** Opening MATERIAL SHOWN block **
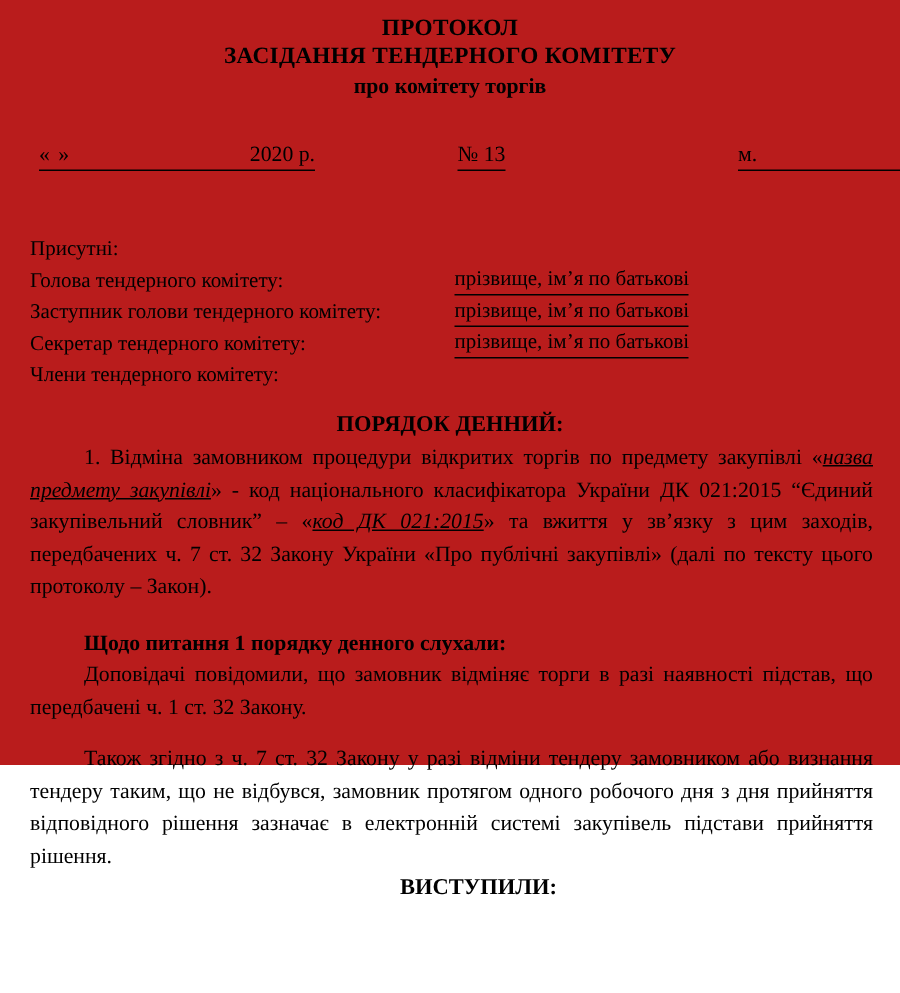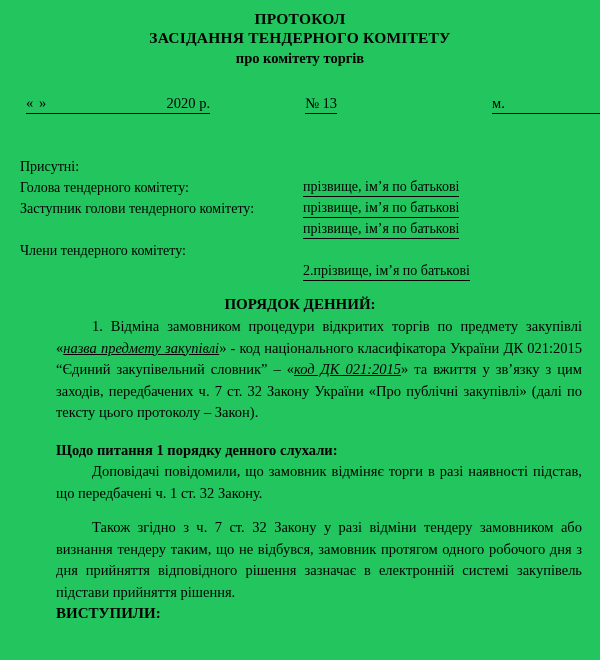--- a/index.html
+++ b/index.html
@@ -13,24 +13,24 @@
     height: 662px;
     overflow: hidden;
     font-family: "Liberation Serif", "DejaVu Serif", serif;
     color: #000000;
     -webkit-font-smoothing: antialiased;
   }
 
   .page {
     position: relative;
     width: 600px;
-    height: 660px;
+    height: 510px;
     box-sizing: border-box;
     padding: 0 18px 0 18px;
-    background: #22c55e;
+    background: #b91c1c;
   }
 
   
   .title-block {
     text-align: center;
     padding-top: 9px;
   }
   .title-line {
     font-weight: bold;
     font-size: 15.5px;
@@ -132,21 +132,20 @@
   .para {
     font-size: 14.5px;
     line-height: 21.5px;
     text-align: justify;
     text-justify: inter-word;
     margin: 0;
     padding: 0 0 0 2px;
   }
   .para.indent {
     text-indent: 36px;
-    margin-left: 36px;
   }
   .para.agenda-item {
     margin-top: 1px;
   }
 
   .u-ital {
     font-style: italic;
     text-decoration: underline;
   }
 
@@ -155,21 +154,21 @@
     font-weight: bold;
     line-height: 21.5px;
     text-indent: 36px;
     margin: 0;
     padding: 0 0 0 2px;
     white-space: nowrap;
   }
 
   .section-gap-1 { margin-top: 16px; }
   .section-gap-2 { margin-top: 13px; }
-  .section-gap-4 { margin-top: 26px; }
+  .section-gap-4 { margin-top: 26px; text-align: center; }
 
   .heading-bold {
     font-weight: bold;
     font-size: 15px;
     line-height: 21px;
     text-indent: 36px;
     margin: 0;
     padding: 0 0 0 2px;
   }
 </style>
@@ -202,31 +201,28 @@
       <span class="p-role">Голова тендерного комітету:</span>
       <span class="p-value">прізвище, ім’я по батькові</span>
     </div>
 
     <div class="p-line">
       <span class="p-role">Заступник голови тендерного комітету:</span>
       <span class="p-value">прізвище, ім’я по батькові</span>
     </div>
 
     <div class="p-line">
+      <span class="p-role">Секретар тендерного комітету:</span>
       <span class="p-value">прізвище, ім’я по батькові</span>
     </div>
 
     <div class="p-line">
       <span class="p-role">Члени тендерного комітету:</span>
     </div>
 
-    <div class="p-line continuation">
-      <span class="p-role"></span>
-      <span class="p-value">2.прізвище, ім’я по батькові</span>
-    </div>
   </div>
 
   <div class="agenda-heading">ПОРЯДОК ДЕННИЙ:</div>
 
   <p class="para indent agenda-item"><span>1. Відміна замовником процедури відкритих торгів по предмету закупівлі «</span><span class="u-ital">назва предмету закупівлі</span><span>» - код національного класифікатора України ДК 021:2015 “Єдиний закупівельний словник” – «</span><span class="u-ital">код ДК 021:2015</span><span>» та вжиття у зв’язку з цим заходів, передбачених ч. 7 ст. 32  Закону України «Про публічні закупівлі» (далі по тексту цього протоколу – Закон).</span></p>
 
   <div class="section-gap-1">
     <p class="bold-line">Щодо питання 1 порядку денного слухали:</p>
     <p class="para indent">Доповідачі повідомили, що замовник відміняє торги в разі наявності підстав, що передбачені ч. 1 ст. 32 Закону.</p>
   </div>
** Closing MATERIAL SHOWN block **
▶ _THE TASK_: Write only the number of lines in the data above that include "size".

▶ _WRITTEN ANSWER_: 3